When three clients call predict_iris within 5 ms of each other, the batcher groups all three requests into a single batch. The model function runs once, and each client receives only its own result.

Tuning

max_batch_size controls the upper bound on batch size. Set this based on your GPU memory and model throughput characteristics. Larger batches improve throughput but use more memory.

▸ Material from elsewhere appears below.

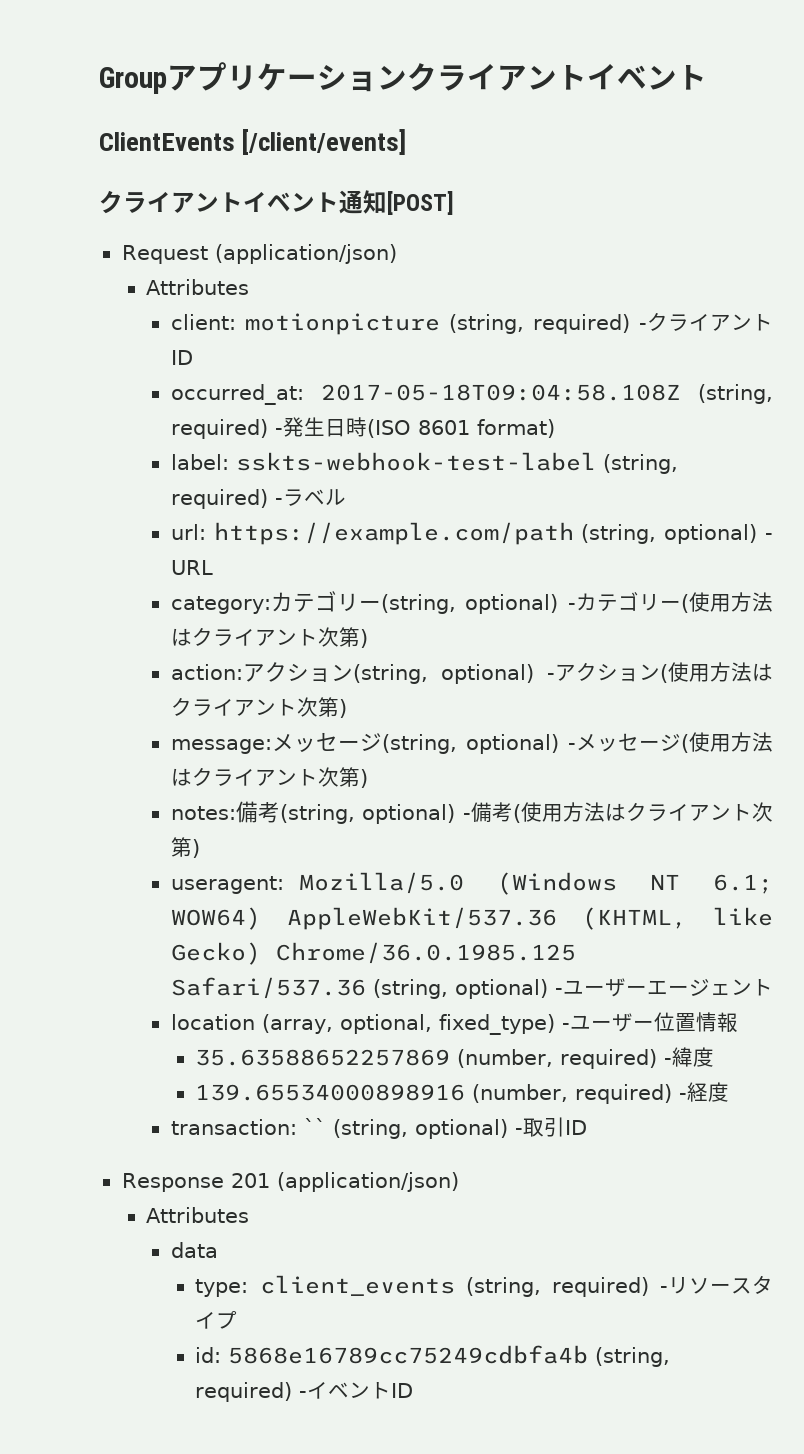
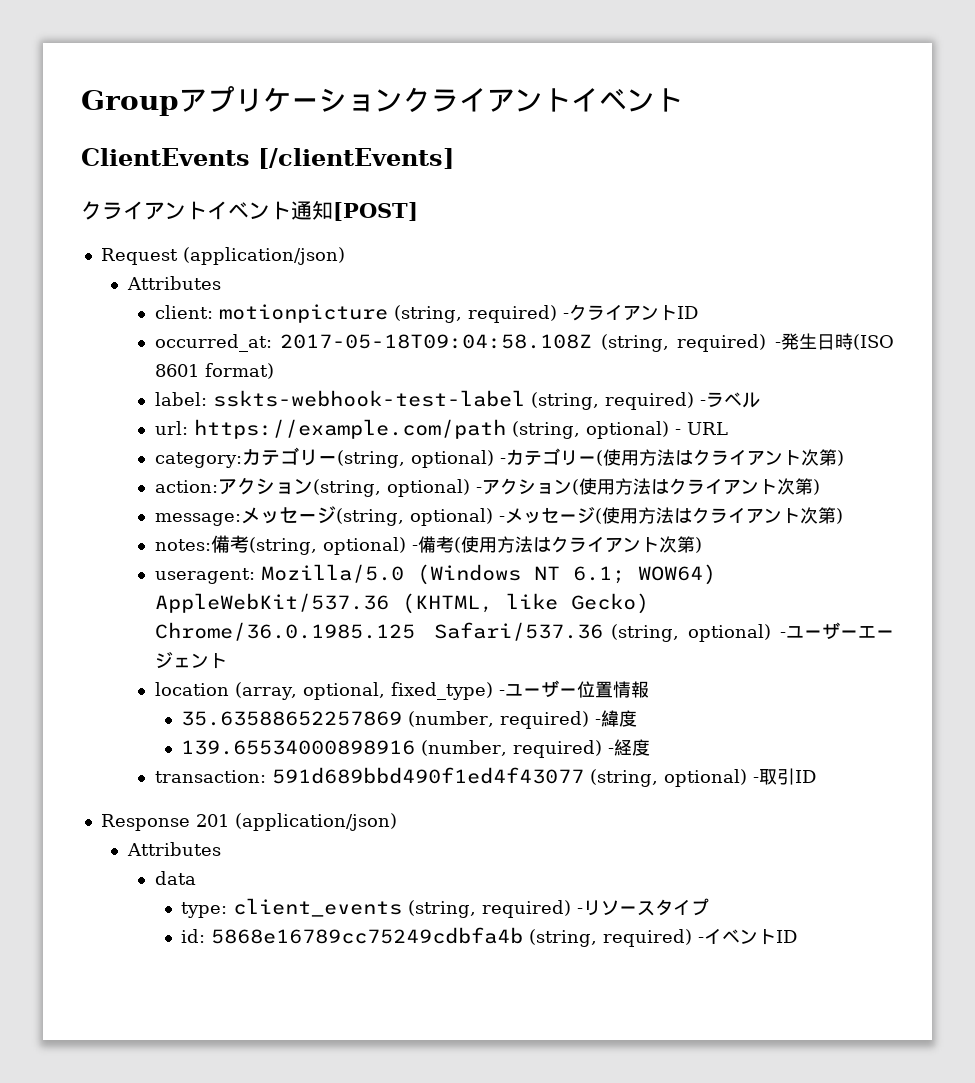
[242,129,407,155] [/client/events] -> [258,148,454,169] [/clientEvents]
[303,1118,326,1135] `` -> [271,767,584,784] 591d689bbd490f1ed4f43077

batch_timeout_ms controls latency under light load. Lower values reduce tail latency for individual requests. Higher values give the batcher more time to collect a full batch, improving throughput.

A good starting point:

  • For latency-sensitive applications (real-time APIs): batch_timeout_ms=5.0, max_batch_size=8.
  • For throughput-optimized workloads (offline processing): batch_timeout_ms=50.0, max_batch_size=64.

Partial failure handling

If the model function raises an exception, every request in the batch receives that exception. This is the "whole-batch failure" case.

The batcher also supports per-item failure at the infrastructure level. When the internal batch inference function returns an Exception instance at a specific index in the results list, only that item's request is rejected — other items in the batch still receive their results normally.

If the results list has a different length than the input batch, every request receives a RuntimeError explaining the mismatch.

Disabling batching

Set enable_batching=False to process every request individually:

app = BlazeApp(enable_batching=False)

This is appropriate when:

  • Your model does not benefit from batched inference (e.g., it processes one item at a time internally).
  • You want the simplest possible request path for debugging.

Automatic exclusions

Even when enable_batching=True, BlazeRPC automatically skips batching for certain models:

  • Streaming models: Server-streaming handlers (streaming=True) are always called individually. The batcher only handles unary RPCs.
  • Models using dependency injection: Handlers that use Context or Depends parameters are excluded from batching. Each request is processed individually so that per-request context and dependencies are correctly resolved. A warning is logged at startup for each excluded model.

If you need both batching and shared resources, access them directly in the handler body (e.g., via a module-level variable) rather than through Depends. See the dependency injection guide for details.